[Opening Information supplied section]
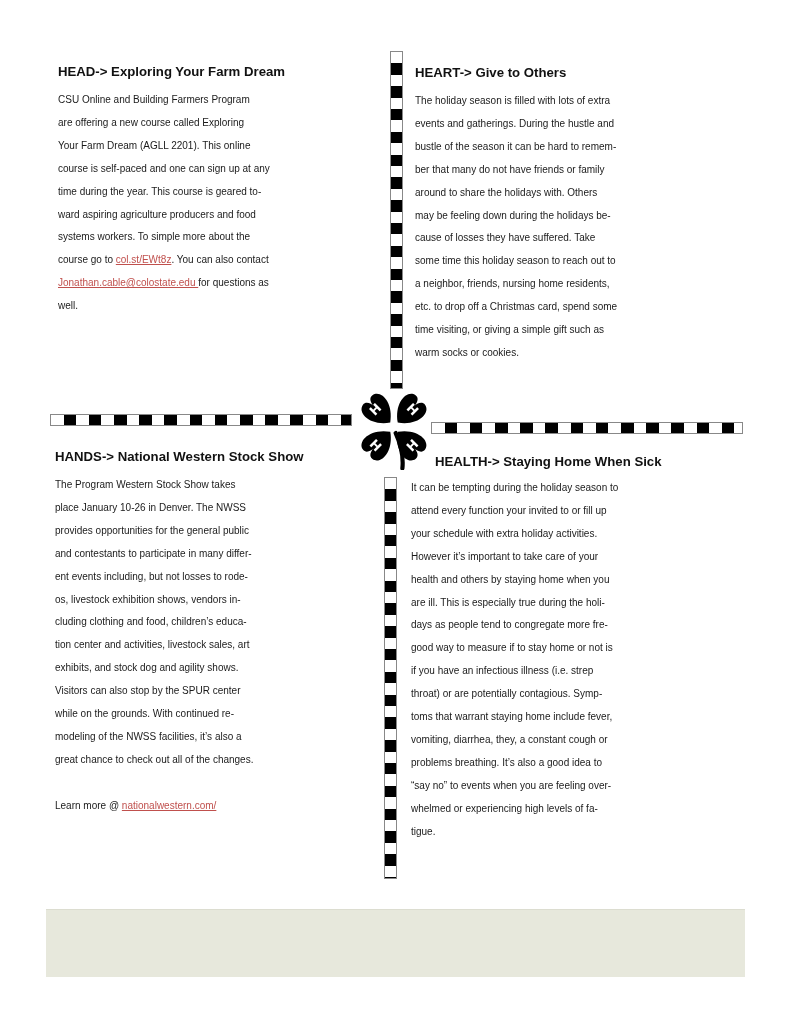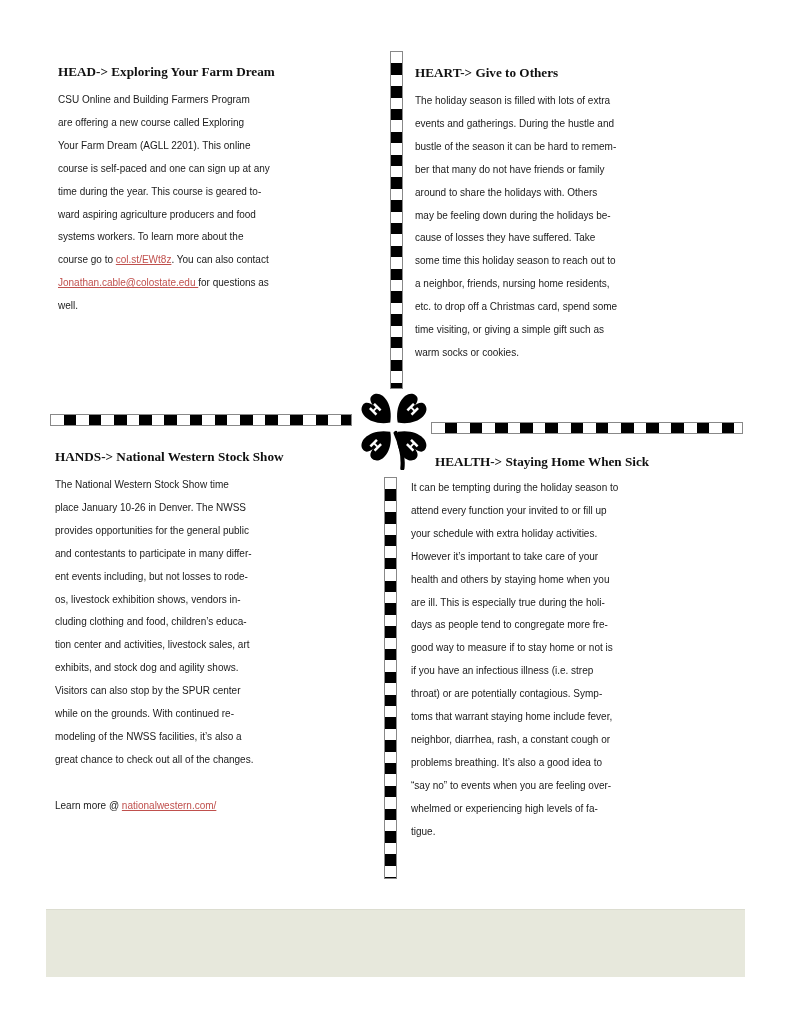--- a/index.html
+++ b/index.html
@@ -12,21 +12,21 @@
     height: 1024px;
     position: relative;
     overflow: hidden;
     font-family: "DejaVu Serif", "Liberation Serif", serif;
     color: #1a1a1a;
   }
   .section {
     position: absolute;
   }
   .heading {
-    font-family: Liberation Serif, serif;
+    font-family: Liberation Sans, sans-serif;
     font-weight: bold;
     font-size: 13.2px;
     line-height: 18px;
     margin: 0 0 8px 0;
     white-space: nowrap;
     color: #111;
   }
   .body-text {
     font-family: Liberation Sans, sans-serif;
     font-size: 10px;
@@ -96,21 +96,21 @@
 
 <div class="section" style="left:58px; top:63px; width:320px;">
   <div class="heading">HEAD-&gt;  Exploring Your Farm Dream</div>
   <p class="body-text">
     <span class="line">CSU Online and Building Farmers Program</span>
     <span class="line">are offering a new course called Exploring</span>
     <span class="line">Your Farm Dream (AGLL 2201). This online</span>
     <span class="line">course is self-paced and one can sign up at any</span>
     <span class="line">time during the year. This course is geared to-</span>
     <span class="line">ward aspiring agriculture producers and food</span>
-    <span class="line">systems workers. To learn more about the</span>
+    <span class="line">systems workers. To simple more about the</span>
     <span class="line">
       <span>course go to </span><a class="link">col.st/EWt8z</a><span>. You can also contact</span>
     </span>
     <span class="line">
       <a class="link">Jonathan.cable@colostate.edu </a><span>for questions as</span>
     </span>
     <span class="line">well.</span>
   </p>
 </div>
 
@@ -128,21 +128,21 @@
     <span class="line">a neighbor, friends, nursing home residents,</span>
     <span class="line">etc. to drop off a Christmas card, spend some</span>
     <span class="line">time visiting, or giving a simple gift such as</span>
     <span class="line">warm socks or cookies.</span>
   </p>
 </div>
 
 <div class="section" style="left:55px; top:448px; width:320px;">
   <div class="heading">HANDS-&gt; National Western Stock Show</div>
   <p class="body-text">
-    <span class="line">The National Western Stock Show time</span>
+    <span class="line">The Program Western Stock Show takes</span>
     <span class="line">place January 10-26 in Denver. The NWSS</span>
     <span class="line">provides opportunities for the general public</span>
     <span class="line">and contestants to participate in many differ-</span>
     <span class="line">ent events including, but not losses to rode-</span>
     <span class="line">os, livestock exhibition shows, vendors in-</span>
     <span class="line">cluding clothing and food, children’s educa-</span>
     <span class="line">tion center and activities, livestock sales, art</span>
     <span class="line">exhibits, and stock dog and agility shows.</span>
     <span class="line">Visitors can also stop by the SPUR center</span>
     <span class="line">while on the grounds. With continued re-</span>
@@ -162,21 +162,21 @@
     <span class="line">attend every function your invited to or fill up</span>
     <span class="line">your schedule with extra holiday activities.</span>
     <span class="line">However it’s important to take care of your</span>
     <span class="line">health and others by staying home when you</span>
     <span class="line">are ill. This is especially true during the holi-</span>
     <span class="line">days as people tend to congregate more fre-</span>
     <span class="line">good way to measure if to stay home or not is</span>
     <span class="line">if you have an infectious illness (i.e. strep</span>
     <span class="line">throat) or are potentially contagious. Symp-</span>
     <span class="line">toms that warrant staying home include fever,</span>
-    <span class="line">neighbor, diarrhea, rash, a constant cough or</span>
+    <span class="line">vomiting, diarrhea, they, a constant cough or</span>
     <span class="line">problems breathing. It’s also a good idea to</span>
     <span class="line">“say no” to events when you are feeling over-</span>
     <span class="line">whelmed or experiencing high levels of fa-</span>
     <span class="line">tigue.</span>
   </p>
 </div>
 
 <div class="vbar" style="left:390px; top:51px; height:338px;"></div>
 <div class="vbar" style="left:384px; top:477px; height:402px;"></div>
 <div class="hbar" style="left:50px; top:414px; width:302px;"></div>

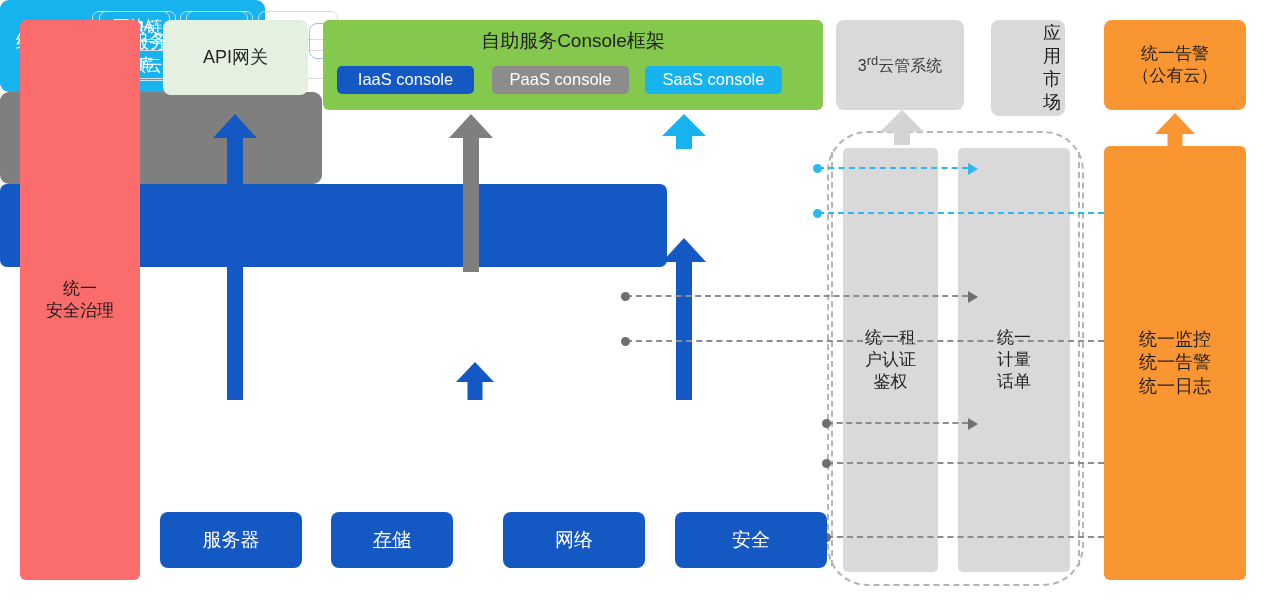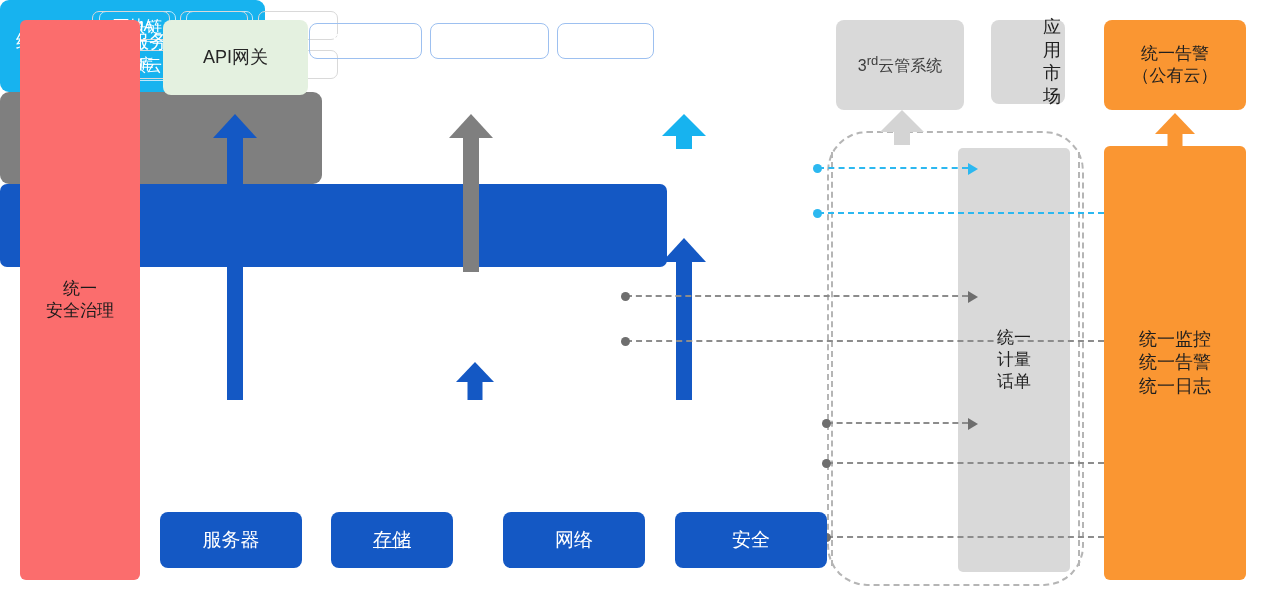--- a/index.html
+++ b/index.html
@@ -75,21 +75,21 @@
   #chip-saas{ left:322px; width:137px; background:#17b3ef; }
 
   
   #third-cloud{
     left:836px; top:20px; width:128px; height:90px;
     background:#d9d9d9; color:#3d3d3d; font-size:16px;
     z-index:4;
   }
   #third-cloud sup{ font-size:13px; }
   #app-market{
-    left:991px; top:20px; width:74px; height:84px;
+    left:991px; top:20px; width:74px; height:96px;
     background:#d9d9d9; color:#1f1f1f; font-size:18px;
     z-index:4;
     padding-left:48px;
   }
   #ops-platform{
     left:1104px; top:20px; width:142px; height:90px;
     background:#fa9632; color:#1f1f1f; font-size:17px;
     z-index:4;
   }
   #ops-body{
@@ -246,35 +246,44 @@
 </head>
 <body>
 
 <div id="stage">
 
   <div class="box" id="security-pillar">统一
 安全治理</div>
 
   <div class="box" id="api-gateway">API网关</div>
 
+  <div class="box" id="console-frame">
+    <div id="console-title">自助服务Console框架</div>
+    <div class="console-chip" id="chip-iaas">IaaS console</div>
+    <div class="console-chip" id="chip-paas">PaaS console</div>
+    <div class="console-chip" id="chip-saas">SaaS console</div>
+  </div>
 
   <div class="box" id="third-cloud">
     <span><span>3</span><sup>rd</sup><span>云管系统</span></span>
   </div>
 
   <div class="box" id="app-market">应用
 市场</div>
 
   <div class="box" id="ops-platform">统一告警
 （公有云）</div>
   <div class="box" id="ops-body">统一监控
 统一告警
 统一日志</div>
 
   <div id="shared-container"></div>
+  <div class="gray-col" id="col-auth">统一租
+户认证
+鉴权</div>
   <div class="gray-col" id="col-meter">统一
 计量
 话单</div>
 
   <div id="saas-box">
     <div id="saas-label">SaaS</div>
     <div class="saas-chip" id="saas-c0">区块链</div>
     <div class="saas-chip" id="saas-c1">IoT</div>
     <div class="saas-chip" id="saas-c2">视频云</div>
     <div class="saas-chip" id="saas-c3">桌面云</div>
[Closing Information supplied section]
(Work instruction):
Please produce an exact copy of the listing, omitting the pictures.

(Response below):
--- a/index.html
+++ b/index.html
@@ -12,21 +12,21 @@
     height: 1024px;
     position: relative;
     overflow: hidden;
     font-family: "DejaVu Serif", "Liberation Serif", serif;
     color: #1a1a1a;
   }
   .section {
     position: absolute;
   }
   .heading {
-    font-family: Liberation Serif, serif;
+    font-family: Liberation Sans, sans-serif;
     font-weight: bold;
     font-size: 13.2px;
     line-height: 18px;
     margin: 0 0 8px 0;
     white-space: nowrap;
     color: #111;
   }
   .body-text {
     font-family: Liberation Sans, sans-serif;
     font-size: 10px;
@@ -96,21 +96,21 @@
 
 <div class="section" style="left:58px; top:63px; width:320px;">
   <div class="heading">HEAD-&gt;  Exploring Your Farm Dream</div>
   <p class="body-text">
     <span class="line">CSU Online and Building Farmers Program</span>
     <span class="line">are offering a new course called Exploring</span>
     <span class="line">Your Farm Dream (AGLL 2201). This online</span>
     <span class="line">course is self-paced and one can sign up at any</span>
     <span class="line">time during the year. This course is geared to-</span>
     <span class="line">ward aspiring agriculture producers and food</span>
-    <span class="line">systems workers. To learn more about the</span>
+    <span class="line">systems workers. To simple more about the</span>
     <span class="line">
       <span>course go to </span><a class="link">col.st/EWt8z</a><span>. You can also contact</span>
     </span>
     <span class="line">
       <a class="link">Jonathan.cable@colostate.edu </a><span>for questions as</span>
     </span>
     <span class="line">well.</span>
   </p>
 </div>
 
@@ -128,21 +128,21 @@
     <span class="line">a neighbor, friends, nursing home residents,</span>
     <span class="line">etc. to drop off a Christmas card, spend some</span>
     <span class="line">time visiting, or giving a simple gift such as</span>
     <span class="line">warm socks or cookies.</span>
   </p>
 </div>
 
 <div class="section" style="left:55px; top:448px; width:320px;">
   <div class="heading">HANDS-&gt; National Western Stock Show</div>
   <p class="body-text">
-    <span class="line">The National Western Stock Show time</span>
+    <span class="line">The Program Western Stock Show takes</span>
     <span class="line">place January 10-26 in Denver. The NWSS</span>
     <span class="line">provides opportunities for the general public</span>
     <span class="line">and contestants to participate in many differ-</span>
     <span class="line">ent events including, but not losses to rode-</span>
     <span class="line">os, livestock exhibition shows, vendors in-</span>
     <span class="line">cluding clothing and food, children’s educa-</span>
     <span class="line">tion center and activities, livestock sales, art</span>
     <span class="line">exhibits, and stock dog and agility shows.</span>
     <span class="line">Visitors can also stop by the SPUR center</span>
     <span class="line">while on the grounds. With continued re-</span>
@@ -162,21 +162,21 @@
     <span class="line">attend every function your invited to or fill up</span>
     <span class="line">your schedule with extra holiday activities.</span>
     <span class="line">However it’s important to take care of your</span>
     <span class="line">health and others by staying home when you</span>
     <span class="line">are ill. This is especially true during the holi-</span>
     <span class="line">days as people tend to congregate more fre-</span>
     <span class="line">good way to measure if to stay home or not is</span>
     <span class="line">if you have an infectious illness (i.e. strep</span>
     <span class="line">throat) or are potentially contagious. Symp-</span>
     <span class="line">toms that warrant staying home include fever,</span>
-    <span class="line">neighbor, diarrhea, rash, a constant cough or</span>
+    <span class="line">vomiting, diarrhea, they, a constant cough or</span>
     <span class="line">problems breathing. It’s also a good idea to</span>
     <span class="line">“say no” to events when you are feeling over-</span>
     <span class="line">whelmed or experiencing high levels of fa-</span>
     <span class="line">tigue.</span>
   </p>
 </div>
 
 <div class="vbar" style="left:390px; top:51px; height:338px;"></div>
 <div class="vbar" style="left:384px; top:477px; height:402px;"></div>
 <div class="hbar" style="left:50px; top:414px; width:302px;"></div>

--- a/index.html
+++ b/index.html
@@ -75,21 +75,21 @@
   #chip-saas{ left:322px; width:137px; background:#17b3ef; }
 
   
   #third-cloud{
     left:836px; top:20px; width:128px; height:90px;
     background:#d9d9d9; color:#3d3d3d; font-size:16px;
     z-index:4;
   }
   #third-cloud sup{ font-size:13px; }
   #app-market{
-    left:991px; top:20px; width:74px; height:84px;
+    left:991px; top:20px; width:74px; height:96px;
     background:#d9d9d9; color:#1f1f1f; font-size:18px;
     z-index:4;
     padding-left:48px;
   }
   #ops-platform{
     left:1104px; top:20px; width:142px; height:90px;
     background:#fa9632; color:#1f1f1f; font-size:17px;
     z-index:4;
   }
   #ops-body{
@@ -246,35 +246,44 @@
 </head>
 <body>
 
 <div id="stage">
 
   <div class="box" id="security-pillar">统一
 安全治理</div>
 
   <div class="box" id="api-gateway">API网关</div>
 
+  <div class="box" id="console-frame">
+    <div id="console-title">自助服务Console框架</div>
+    <div class="console-chip" id="chip-iaas">IaaS console</div>
+    <div class="console-chip" id="chip-paas">PaaS console</div>
+    <div class="console-chip" id="chip-saas">SaaS console</div>
+  </div>
 
   <div class="box" id="third-cloud">
     <span><span>3</span><sup>rd</sup><span>云管系统</span></span>
   </div>
 
   <div class="box" id="app-market">应用
 市场</div>
 
   <div class="box" id="ops-platform">统一告警
 （公有云）</div>
   <div class="box" id="ops-body">统一监控
 统一告警
 统一日志</div>
 
   <div id="shared-container"></div>
+  <div class="gray-col" id="col-auth">统一租
+户认证
+鉴权</div>
   <div class="gray-col" id="col-meter">统一
 计量
 话单</div>
 
   <div id="saas-box">
     <div id="saas-label">SaaS</div>
     <div class="saas-chip" id="saas-c0">区块链</div>
     <div class="saas-chip" id="saas-c1">IoT</div>
     <div class="saas-chip" id="saas-c2">视频云</div>
     <div class="saas-chip" id="saas-c3">桌面云</div>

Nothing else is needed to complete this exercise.